I think that I will try this again this year... As with last year, mysteries will be in bold, but this year I am only using titles (not authors' names).
A = An American Tragedy (audiobook) (3/3)
B = The Booktaker (audiobook)
C = The Cruelest Month (2/7)
D = Dog River Blues (1/10)
E = Enter A Murderer (3/7)
F = From Russia with Love (2/21) or Frequent Hearses (3/19)
G = The Game of Kings (1/17)
H = Hot Chocolate (1/26)
I = Incidents in the Life of a Slave Girl (2/24)
J = The Jewel That Was Ours (3/12)
K = Knots and Crosses (2/4)
L = Lorna Doone (3/18)
M = Middlemarch (3/2)
N = Nothing to Envy: Ordinary Lives in North Korea (2/17)
O = Outrage (2/1)
P = The Prime Minister (2/5)
Q = Queens' Play currently reading
R = The Rubber Band (1/6)
S= Spy Killer (2/11) (audiobook)
T = Twelve Drummers Drumming (1/9)
U =
V = Vile Bodies (1/26)
W = The Wench Is Dead (2/19)
X =
Y = Young Miles (3/21)
Z =



Young Miles by Lois McMaster Bujold
4½ stars. This second omnibus in the Vorkosigan series was a delight to read. We follow Miles as he matures into adulthood (the 3 novels included in this omnibus cover the time when Miles is 17 to almost 21) while getting some heart-stopping adventures along the way. It is clear why Bujold won several awards for these novels - the sci fi space opera is delicately balanced with the psychological and political insights. Nowhere is that more clear than in the center novella, The Mountains of Mourning, in which Miles is asked to stand for his father and deliver justice in a extremely rural area on his home planet of Barrayar. I think that Miles stole into my heart in this story in a way that he hadn't in the more thrilling The Warrior's Apprentice…
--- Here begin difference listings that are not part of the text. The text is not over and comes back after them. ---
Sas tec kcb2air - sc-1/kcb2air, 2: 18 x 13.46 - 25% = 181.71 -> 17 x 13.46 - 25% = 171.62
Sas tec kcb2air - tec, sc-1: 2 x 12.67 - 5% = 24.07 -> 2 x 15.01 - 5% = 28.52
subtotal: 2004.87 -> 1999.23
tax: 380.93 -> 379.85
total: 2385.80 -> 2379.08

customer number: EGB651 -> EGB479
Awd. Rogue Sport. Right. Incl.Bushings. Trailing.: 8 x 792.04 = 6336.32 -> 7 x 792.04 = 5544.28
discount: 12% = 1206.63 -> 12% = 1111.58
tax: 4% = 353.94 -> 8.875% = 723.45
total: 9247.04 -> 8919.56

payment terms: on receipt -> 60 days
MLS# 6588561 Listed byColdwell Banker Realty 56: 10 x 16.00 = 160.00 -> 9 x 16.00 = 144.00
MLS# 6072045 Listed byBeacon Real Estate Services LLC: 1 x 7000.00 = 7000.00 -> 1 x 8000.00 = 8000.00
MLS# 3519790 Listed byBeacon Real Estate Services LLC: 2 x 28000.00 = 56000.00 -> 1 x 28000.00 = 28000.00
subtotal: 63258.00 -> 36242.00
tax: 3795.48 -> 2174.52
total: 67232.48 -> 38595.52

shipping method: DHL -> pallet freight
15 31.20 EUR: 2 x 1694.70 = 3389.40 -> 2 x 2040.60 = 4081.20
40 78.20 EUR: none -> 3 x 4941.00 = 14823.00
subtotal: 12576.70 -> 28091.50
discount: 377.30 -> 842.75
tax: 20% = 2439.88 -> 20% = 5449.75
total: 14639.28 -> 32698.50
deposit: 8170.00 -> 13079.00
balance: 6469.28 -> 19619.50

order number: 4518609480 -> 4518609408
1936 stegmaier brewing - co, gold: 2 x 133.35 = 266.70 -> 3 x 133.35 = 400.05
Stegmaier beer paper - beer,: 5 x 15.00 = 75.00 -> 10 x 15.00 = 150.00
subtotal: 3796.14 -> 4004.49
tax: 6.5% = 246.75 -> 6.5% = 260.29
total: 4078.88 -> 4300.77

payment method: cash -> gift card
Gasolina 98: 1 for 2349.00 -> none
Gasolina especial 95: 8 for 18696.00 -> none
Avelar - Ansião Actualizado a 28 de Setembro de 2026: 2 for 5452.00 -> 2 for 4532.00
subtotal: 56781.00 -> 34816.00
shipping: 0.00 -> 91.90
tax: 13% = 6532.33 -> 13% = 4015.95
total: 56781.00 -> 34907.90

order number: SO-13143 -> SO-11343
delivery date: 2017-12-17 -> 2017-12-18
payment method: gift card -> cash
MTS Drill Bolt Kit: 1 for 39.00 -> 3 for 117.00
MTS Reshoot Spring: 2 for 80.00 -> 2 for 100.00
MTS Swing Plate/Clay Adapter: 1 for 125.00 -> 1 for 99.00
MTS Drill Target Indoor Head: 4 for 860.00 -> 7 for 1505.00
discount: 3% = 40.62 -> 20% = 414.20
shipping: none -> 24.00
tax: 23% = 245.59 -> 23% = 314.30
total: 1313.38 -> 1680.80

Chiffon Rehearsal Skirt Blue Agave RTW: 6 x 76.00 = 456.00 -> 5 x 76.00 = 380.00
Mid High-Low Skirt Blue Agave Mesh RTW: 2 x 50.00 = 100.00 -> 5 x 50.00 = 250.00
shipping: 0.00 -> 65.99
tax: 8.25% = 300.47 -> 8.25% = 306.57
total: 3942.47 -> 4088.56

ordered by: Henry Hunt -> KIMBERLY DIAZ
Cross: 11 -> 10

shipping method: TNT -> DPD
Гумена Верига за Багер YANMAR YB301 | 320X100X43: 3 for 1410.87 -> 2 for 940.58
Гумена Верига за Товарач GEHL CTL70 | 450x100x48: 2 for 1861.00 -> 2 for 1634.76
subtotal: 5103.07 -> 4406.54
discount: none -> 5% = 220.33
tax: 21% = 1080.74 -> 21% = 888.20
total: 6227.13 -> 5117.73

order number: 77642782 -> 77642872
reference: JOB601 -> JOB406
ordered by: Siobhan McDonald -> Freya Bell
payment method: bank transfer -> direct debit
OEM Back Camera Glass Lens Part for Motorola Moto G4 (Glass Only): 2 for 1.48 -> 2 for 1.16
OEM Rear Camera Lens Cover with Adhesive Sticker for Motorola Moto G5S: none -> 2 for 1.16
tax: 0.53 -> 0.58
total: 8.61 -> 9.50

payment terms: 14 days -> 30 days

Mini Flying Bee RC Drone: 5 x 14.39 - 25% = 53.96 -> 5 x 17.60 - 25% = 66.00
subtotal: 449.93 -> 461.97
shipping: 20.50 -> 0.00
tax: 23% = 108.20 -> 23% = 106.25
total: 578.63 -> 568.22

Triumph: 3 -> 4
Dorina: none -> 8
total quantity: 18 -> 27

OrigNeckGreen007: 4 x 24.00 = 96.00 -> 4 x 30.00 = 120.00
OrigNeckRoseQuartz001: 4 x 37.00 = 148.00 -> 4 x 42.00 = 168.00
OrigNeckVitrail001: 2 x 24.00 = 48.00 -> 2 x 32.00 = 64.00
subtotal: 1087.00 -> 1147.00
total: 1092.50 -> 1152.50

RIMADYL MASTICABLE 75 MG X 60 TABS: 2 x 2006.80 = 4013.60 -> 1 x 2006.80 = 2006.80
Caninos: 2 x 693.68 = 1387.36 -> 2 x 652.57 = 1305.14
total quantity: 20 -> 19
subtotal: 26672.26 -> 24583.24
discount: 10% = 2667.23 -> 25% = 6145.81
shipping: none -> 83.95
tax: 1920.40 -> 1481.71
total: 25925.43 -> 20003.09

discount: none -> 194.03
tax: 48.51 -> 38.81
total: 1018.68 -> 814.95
Eumenides by Aeschylus, translated by George Thomson
4 stars. The final play of Aeschylus' trilogy The Orestiea, this one is quite short and more political than tragic. Orestes, having murdered his mother, is being pursued by the Furies (or Curses as it is translated in this) who are trying to drive him mad. Apollo, who had told Orestes to avenge his father, is trying to protect him. They all end up in Athens, where Athena is to judge the guilt of Orestes. She brings the case before the newly formed system of justice in Athens, a tribunal of the citizens. Both sides present their case.
A few aspects of this are interesting to me - first, that the gods (both young and old) allow the humans to be the judges. Secondly, the theme of old ways being (grudgingly) put aside for more modern methods is such a timeless one & was the theme of the novella The Mountains of Mourning! Thirdly, the way Aeschylus spends so much time at the end of this play with Athena soothing the Furies and turning them into allies.
Overall, I am glad that I read the entire trilogy but I would recommend Sophocles over Aeschylus any day.


Guardian list
Behind the Scenes at the Museum by Kate Atkinson, narrated by Susan Jameson
3 stars. It took me a long time to warm up to this story, but I am glad that I persevered. I may come back and adjust this rating once some time has passed, as the style which I found irritating did ultimately serve a purpose and so my irritation may fade as the novel becomes more of a whole in my mind.
I would note that it is possible that I would have been less irritated with the style if I had read this in print rather than listening to the audiobook. For the first half of the book, I found that whenever I returned to the audiobook I had to rewind quite a bit before I could figure out what was happening.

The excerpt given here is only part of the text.